Thinning#
This exercise uses PDAL to subsample or thin point cloud data. This might be done to accelerate processing (less data), normalize point density, or ease visualization.
Exercise#
As we showed in the Visualizing acquisition density exercise, the points in the uncompahgre.laz
file
are not evenly distributed across the entire collection. While we will not get into
reasons why that particular property is good or bad, we note there are three different
sampling strategies we could choose. We can attempt to preserve shape, we can try to
randomly sample, and we can attempt to normalize posting density.

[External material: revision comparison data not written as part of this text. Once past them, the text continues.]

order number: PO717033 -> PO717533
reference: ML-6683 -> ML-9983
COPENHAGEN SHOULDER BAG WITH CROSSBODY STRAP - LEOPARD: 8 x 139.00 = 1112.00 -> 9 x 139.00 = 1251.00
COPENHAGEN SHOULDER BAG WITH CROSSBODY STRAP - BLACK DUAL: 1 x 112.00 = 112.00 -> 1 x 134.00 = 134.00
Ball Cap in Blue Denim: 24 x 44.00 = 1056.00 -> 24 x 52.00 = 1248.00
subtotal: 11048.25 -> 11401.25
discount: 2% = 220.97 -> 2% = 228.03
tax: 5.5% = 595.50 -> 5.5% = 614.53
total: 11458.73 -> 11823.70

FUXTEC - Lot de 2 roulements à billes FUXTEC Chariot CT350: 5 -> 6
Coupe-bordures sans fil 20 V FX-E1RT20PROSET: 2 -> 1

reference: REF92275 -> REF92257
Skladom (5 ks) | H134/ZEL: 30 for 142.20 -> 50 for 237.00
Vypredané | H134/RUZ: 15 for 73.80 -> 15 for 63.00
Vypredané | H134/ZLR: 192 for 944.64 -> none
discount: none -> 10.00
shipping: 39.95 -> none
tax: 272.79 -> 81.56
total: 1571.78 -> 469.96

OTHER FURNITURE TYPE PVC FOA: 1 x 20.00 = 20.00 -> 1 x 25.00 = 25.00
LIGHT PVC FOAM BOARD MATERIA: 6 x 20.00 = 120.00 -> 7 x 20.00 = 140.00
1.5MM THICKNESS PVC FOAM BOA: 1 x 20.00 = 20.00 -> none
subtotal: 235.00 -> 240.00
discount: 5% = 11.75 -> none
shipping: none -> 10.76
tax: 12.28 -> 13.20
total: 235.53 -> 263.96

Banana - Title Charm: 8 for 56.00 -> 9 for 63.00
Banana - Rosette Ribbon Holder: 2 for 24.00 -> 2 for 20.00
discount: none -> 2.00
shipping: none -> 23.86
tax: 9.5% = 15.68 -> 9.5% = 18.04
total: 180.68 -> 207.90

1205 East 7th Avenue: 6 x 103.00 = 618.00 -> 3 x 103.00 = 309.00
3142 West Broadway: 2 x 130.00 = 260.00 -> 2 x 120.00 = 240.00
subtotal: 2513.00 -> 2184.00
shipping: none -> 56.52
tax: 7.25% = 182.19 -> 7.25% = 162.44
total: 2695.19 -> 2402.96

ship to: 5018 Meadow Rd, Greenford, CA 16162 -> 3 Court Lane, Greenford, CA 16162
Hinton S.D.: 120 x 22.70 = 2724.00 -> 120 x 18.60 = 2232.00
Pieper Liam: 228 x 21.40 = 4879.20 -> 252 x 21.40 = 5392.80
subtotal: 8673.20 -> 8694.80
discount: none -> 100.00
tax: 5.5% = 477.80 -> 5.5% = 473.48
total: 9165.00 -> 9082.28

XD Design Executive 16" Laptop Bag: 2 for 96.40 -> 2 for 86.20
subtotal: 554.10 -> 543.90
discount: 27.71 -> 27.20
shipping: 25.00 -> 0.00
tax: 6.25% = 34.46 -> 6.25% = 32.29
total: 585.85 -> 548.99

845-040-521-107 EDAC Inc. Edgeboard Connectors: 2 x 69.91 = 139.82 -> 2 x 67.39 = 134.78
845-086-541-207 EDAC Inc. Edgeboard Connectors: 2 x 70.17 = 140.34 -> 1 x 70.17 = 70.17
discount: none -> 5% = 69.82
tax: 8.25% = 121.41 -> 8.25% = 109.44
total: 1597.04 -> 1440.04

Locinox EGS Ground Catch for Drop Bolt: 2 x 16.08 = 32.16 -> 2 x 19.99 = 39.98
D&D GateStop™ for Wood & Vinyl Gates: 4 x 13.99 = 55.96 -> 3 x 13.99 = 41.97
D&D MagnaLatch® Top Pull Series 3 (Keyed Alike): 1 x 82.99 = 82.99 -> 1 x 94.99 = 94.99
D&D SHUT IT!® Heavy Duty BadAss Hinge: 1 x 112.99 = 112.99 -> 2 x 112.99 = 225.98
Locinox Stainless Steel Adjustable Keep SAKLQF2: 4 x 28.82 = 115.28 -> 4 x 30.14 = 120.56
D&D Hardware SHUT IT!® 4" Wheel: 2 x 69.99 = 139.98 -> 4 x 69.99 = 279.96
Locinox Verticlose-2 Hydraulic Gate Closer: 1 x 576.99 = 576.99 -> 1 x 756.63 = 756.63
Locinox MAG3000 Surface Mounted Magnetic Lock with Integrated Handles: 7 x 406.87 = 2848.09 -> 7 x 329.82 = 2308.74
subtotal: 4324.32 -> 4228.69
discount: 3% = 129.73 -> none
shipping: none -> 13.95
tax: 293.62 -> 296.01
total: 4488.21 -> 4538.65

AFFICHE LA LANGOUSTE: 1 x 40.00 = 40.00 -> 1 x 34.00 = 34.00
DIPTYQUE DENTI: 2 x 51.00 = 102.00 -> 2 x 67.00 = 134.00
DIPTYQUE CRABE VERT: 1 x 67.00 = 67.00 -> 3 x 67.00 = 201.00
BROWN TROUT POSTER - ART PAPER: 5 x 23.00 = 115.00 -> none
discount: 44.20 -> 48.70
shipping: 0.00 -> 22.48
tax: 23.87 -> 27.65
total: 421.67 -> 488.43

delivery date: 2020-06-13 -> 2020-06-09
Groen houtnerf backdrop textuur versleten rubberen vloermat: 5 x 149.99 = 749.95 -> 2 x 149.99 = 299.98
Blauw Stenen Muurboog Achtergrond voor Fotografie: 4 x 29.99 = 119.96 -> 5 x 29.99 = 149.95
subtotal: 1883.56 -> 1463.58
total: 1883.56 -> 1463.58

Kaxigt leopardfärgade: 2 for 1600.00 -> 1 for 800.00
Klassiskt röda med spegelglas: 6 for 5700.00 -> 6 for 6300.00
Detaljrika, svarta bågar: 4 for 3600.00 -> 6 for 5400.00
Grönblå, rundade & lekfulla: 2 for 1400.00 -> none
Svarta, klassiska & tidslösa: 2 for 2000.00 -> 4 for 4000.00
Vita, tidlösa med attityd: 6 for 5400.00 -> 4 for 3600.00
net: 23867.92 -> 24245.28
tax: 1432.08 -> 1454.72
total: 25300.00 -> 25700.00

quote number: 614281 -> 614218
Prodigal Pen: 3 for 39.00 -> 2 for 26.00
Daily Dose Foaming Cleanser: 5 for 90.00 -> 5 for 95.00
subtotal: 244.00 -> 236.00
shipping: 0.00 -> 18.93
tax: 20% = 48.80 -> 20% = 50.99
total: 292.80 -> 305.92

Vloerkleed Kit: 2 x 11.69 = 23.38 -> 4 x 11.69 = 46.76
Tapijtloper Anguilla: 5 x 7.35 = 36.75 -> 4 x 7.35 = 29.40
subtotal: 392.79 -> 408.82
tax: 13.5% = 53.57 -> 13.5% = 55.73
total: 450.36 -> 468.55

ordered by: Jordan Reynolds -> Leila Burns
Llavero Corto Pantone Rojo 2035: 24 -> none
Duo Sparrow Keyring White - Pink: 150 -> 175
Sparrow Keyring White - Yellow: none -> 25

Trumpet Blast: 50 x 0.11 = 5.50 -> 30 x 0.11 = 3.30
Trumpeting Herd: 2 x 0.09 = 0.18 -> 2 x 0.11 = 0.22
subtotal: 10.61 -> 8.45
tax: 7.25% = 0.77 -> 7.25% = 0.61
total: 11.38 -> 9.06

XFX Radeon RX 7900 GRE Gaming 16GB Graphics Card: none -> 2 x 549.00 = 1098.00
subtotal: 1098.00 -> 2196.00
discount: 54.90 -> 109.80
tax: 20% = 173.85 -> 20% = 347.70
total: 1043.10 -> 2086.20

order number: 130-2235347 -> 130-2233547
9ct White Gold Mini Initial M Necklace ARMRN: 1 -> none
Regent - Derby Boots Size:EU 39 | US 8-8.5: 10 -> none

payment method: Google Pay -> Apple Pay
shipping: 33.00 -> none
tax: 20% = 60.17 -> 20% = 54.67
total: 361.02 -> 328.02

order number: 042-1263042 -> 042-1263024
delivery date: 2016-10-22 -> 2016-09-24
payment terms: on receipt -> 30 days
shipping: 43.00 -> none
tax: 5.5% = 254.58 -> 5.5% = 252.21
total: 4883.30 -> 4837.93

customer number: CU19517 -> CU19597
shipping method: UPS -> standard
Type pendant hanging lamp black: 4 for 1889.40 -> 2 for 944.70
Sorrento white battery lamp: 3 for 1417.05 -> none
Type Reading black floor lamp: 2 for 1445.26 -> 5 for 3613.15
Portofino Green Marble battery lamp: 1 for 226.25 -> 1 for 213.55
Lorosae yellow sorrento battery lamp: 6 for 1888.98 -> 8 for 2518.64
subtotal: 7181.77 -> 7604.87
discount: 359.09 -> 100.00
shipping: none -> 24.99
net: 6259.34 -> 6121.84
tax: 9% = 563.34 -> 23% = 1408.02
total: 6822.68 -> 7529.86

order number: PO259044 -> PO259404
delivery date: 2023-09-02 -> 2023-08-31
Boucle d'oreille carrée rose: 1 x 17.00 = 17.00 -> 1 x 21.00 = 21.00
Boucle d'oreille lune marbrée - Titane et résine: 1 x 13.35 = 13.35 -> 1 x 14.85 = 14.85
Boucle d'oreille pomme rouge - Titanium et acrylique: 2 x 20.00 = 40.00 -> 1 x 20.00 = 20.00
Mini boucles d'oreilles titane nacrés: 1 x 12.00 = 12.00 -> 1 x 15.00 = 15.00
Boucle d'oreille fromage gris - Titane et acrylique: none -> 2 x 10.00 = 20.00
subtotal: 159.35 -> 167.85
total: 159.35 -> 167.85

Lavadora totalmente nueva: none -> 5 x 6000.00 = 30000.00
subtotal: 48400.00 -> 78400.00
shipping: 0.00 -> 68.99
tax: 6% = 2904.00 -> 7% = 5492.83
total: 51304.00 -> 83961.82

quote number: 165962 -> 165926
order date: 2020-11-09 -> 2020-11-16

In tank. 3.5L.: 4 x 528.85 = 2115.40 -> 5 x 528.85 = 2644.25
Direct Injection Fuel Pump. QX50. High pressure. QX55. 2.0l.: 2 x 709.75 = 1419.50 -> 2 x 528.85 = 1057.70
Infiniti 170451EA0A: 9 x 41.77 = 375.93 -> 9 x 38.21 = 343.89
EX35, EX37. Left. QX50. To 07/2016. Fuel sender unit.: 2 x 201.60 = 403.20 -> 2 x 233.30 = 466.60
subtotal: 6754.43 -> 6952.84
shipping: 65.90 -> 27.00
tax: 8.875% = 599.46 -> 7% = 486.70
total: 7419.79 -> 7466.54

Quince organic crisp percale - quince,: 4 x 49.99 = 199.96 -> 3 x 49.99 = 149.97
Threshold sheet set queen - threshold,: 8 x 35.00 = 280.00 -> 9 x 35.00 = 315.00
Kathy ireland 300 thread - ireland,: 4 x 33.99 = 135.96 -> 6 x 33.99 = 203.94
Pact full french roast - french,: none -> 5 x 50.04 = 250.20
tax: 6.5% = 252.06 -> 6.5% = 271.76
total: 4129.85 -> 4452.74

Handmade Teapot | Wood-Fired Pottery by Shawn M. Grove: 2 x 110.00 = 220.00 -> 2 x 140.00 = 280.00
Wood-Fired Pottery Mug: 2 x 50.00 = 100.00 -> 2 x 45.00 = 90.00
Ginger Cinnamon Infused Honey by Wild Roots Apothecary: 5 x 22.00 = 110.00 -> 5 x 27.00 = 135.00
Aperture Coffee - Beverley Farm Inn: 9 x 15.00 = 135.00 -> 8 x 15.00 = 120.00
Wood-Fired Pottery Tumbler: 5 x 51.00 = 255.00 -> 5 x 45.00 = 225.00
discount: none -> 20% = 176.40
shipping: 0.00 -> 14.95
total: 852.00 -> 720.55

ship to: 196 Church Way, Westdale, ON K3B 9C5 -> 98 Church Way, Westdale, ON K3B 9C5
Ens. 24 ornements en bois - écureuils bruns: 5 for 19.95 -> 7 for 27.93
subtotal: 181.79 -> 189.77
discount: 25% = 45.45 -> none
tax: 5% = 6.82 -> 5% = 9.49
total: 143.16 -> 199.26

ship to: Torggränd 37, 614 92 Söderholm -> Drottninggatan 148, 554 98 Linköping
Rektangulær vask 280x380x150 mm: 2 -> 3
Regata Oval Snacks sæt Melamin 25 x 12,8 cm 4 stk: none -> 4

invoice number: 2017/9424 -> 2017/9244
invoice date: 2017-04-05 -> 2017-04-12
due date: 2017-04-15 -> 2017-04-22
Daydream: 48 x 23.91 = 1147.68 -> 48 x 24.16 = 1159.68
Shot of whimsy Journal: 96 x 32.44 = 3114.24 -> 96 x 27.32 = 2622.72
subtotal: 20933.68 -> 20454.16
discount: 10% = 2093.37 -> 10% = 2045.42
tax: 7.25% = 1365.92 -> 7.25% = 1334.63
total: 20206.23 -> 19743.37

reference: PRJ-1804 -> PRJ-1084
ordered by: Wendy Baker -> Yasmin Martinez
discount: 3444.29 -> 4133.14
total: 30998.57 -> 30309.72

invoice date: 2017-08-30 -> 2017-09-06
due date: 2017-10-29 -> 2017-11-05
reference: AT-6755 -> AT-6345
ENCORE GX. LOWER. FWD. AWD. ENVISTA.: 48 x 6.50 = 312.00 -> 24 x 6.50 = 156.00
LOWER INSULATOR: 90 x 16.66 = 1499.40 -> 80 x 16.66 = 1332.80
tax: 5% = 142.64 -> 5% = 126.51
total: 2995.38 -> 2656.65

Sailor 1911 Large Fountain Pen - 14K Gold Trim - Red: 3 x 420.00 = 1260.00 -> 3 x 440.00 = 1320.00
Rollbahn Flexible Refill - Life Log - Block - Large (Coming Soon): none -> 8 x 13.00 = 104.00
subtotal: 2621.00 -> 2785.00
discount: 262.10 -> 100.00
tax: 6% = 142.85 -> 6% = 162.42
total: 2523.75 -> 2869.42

PDAL
provides capability for all three:
Poisson using the filters.sample
Random using a combination of filters.decimation and filters.randomize
Voxel using filters.voxelcentroidnearestneighbor
In this exercise, we are going to thin with the Poisson method, but the concept should operate similarly for the filters.voxelcentroidnearestneighbor approach.
Command#
Invoke the following command, substituting accordingly, in your Conda Shell
:
1pdal translate ./exercises/analysis/density/uncompahgre.laz \
2./exercises/analysis/thinning/uncompahgre-thin.copc.laz \
3sample --filters.sample.radius=20
1pdal translate ./exercises/analysis/density/uncompahgre.laz ^
2./exercises/analysis/thinning/uncompahgre-thin.copc.laz ^
3sample --filters.sample.radius=20
By specifying our radius, we set the minimum distance between points to 20 meters.
Visualization#
QGIS has the ability to switch on/off multiple data sets, and we
are going to use that ability to view both the uncompahgre.laz
and the
output uncompahgre-thin.copc.laz
file:
Notes#
Poisson sampling is non-destructive. Points that are filtered with filters.sample will retain all attribute information.